Apple managed to standardize on a single powerful sound system (CoreAudio) for MacOSX which makes almost all users happy, ranging from normal day-to-day desktop users to gamers, to professional audio people. We should be able to provide the same on Linux. PulseAudio can currently provide the functionality at least partially, with the only notable exception being pro audio. PulseAudio is a modular sound server, kind of an "application server" for audio. Beyond the obvious sound mixing functionality it offers advanced audio features like "desktop bling", hot-plug support, transparent network audio, hot moving of playback streams between audio devices, separate volume adjustments for all playback or record streams, very low latency, very precise latency estimation (even over the network), a modern zero-copy memory management, a wide range of extension modules, availability for many operating systems, and compatibility with 90% of all currently available audio applications for Linux in one way or another.

In the future it is expected that PulseAudio will extend to professional audio stuff, entering JACK's current application area. This however is not relevant for the implementation of this spec, at least at this time.

Use cases

  • L. wants to play a video and a background music track at the same time, without any special setup and hassles but with lip-sync audio.
  • L. wants to transparently playback local audio on a remote machine.
  • L. wants to move the currently played back stream from the internal soundcard of his laptop to the USB headset he just plugged in, without any interruption in playback and with only minor clicking on the UI.
  • L. wants the operation described in the previous item to be done automatically by the sound system if he plugs in his USB headset.
  • L. wants to control the volume for each playback stream separately, selecting the right mixer track based on the song name.
  • L. wants to merge his two stereo sound cards into a single 4 channel surround sound card.
  • L. wants his MP3 music to always be played at half the volume but Ekiga's voice stream at the full volume level.
  • L. wants to browse for the audio devices on the network and use them much the same way he already uses the shared network printers.
  • L. wants to move the local audio stream which is played by his bedroom's computer without interruption to the computer in the kitchen.
  • L. wants to multicast audio from his laptop to all machines in his network.
  • L. wants mixed audio but still low enough latencies for voip.
  • L. wants proper audio on his LTSP thin clients.
  • L. is using an average-quality speaker set.
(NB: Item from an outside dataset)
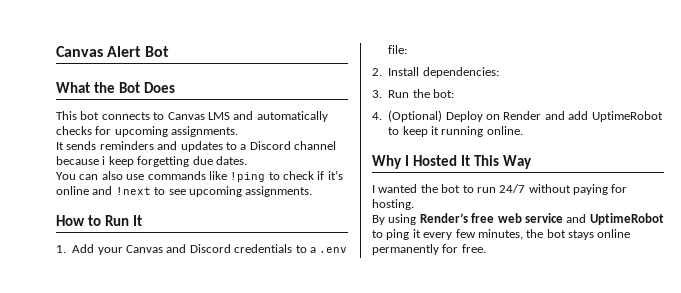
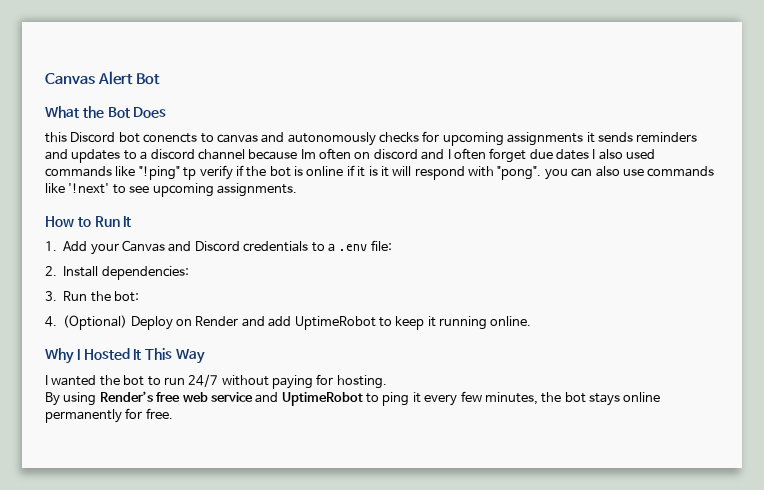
- This bot connects to Canvas LMS and automatically checks for upcoming assignments.
- It sends reminders and updates to a Discord channel because i keep forgetting due dates.
- You can also use commands like !ping to check if it’s online and !next to see upcoming assignments.
+ this Discord bot conencts to canvas and autonomously checks for upcoming assignments it sends reminders and updates to a discord channel because Im often on discord and I often forget due dates I also used commands like "!ping" tp verify if the bot is online if it is it will respond with "pong". you can also use commands like '!next' to see upcoming assignments.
It needs some equalization to sound right, however his audio player of choice (Rhythmbox :P) does not yet feature an EQ. He simply modifies the overall equalizer and everything that his PC plays now sounds good on his setup.

Scope

This specification changes the default sound daemon for Ubuntu. The same is immediately applicable to Xubuntu, if desired.

Design

Mode of operation

In order to provide the highest possible audio quality, use all features like hal support and dynamic stream handling, and not opening any potential attack vector, the upstream recommended mode of operation is to have a permanent pulse daemon running as the user, without automatic module unloading. The current version automatically releases the sound card if it is not used, and has hal/ConsoleKit integration, so that multiuser support works.

As long as nobody is using the sound card, OSS legacy apps continue to work.

Compatibility

PulseAudio emulates the OSS, ALSA, and esound API (amongst others), so that existing applications can be moved to Pulse without much effort. Just for the record, this emulation has nothing to do with ALSA's OSS emulation, Pulse will work even if these modules are loaded (but not used).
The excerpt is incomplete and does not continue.